CRISTO FALA, MEMÓRIA Desde o século passado que as três badaladas do sino da igreja anunciam que alguém morreu. Em Areia Branca também os sinos dobram, com três toques carregados de tristeza, sendo o primeiro mais longo e grave, seguido de dois mais agudos e curtos. Em uma época em que não havia nem telefone fixo, aquela era a forma mais simples de convidar as pessoas para o velório. E o disse me disse entre as pessoas durava o dia todo, até a hora do enterro.

As procissões da Semana Santa emocionavam a todos, com sua pesada aura de sentimentalismo e religiosidade. E uma imagem se destacava, e ainda hoje faz brotar lágrimas nos olhos das pessoas de muitas procissões, revivendo antigos sentimentos. É a imagem de Cristo carregando a cruz, retratado quase de joelhos, com o sofrimento a lhe marcar as feições.

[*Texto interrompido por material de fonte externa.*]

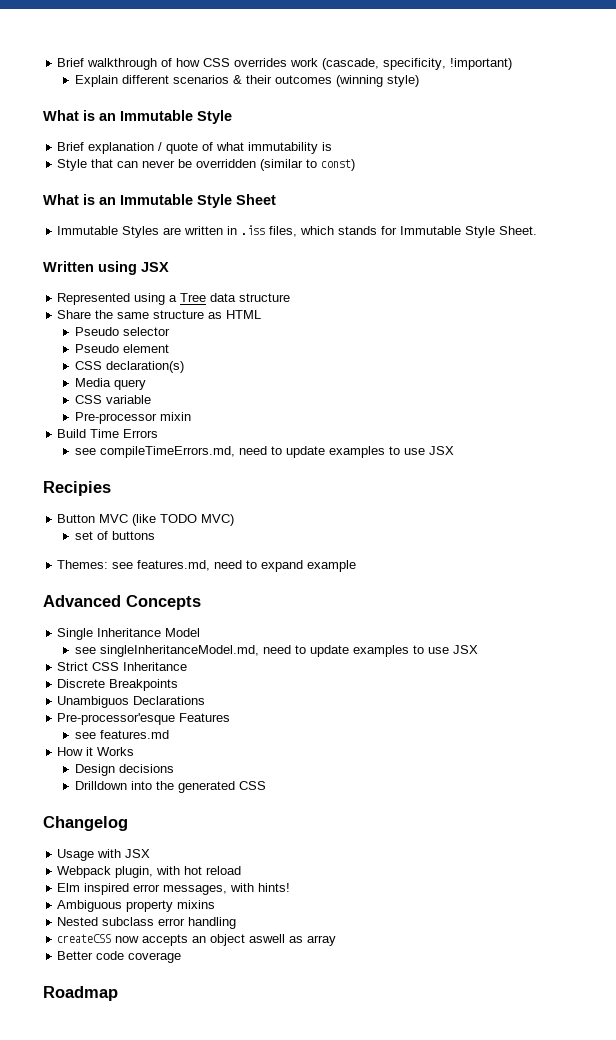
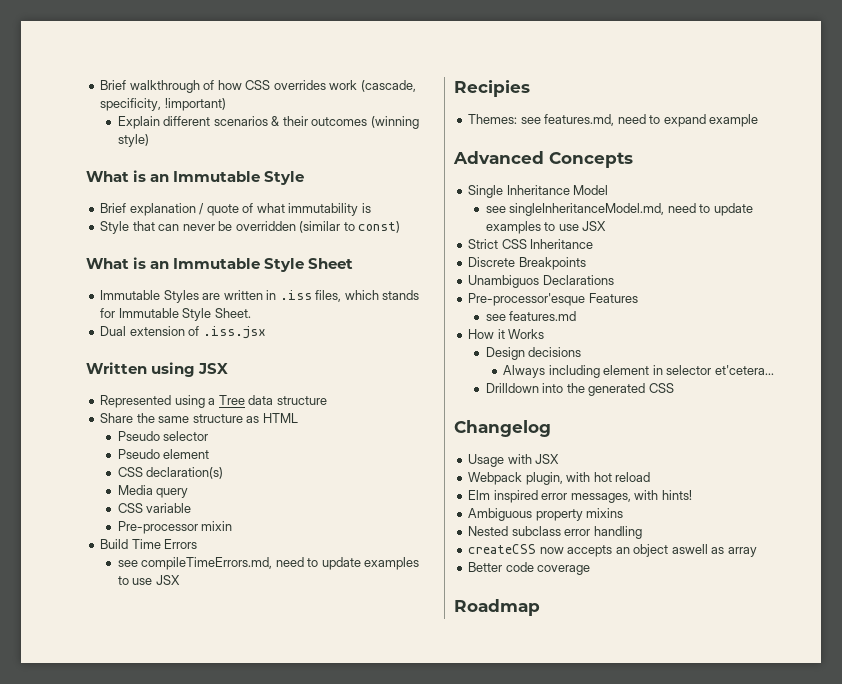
(538, 230) none -> [100,326,266,339] // Dual extension of .iss.jsx
[57,514,235,526] [74,531,155,540] // Button MVC (like TODO MVC) // set of buttons -> (530, 88) none
(174, 768) none -> [503,365,774,378] // Always including element in selector et'cetera...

E ficou cravada em minha mente a figura de Cristo, quase de joelhos, com uma cruz de madeira nos ombros. Mas o vigor da imagem foi perdendo as cores em minha lembrança, a ponto de se tornar embaçada, turva, quase apagada.

Passeando por Portugal, Lisboa, Mosteiro dos Jerônimos, capela lateral, já quase de saída, a surpresa: uma imagem de Cristo, quase de joelhos, carregando uma pesada cruz de madeira. Parei, olhei e concluí: já vi esta imagem. Onde? Já vi inúmeras imagens de Cristo pelas igrejas do mundo, mas aquela tinha um sentido especial. E repassei as grandes catedrais do mundo, que conheci em minhas peregrinações. E, como em um filme, as imagens foram se sucedendo: São Pedro, em Roma… Milão, na Itália… Barcelona, na Espanha… Santiago de Compostela, na Espanha… Catedral de Sevilha… de Burgos, na Espanha… Catedral de Berlim, de Praga, de Budapeste, de Paris, de São Paulo, em Londres, na Eslováquia… e o filme continuou passando em minha mente. De repente, parou. Não havia qualquer dúvida: foi na Igreja de Nossa Senhora da Conceição, em Areia Branca.

A mesma imagem do nosso Cristo, quase de joelhos, com uma grande cruz de madeira nos ombros, com aquele olhar sem brilho, meio perdido, que todos nós reverenciamos, está na igreja de Areia Branca, do mesmo modo que na capela do Mosteiro dos Jerônimos, em Lisboa.

Quem viajar, verá.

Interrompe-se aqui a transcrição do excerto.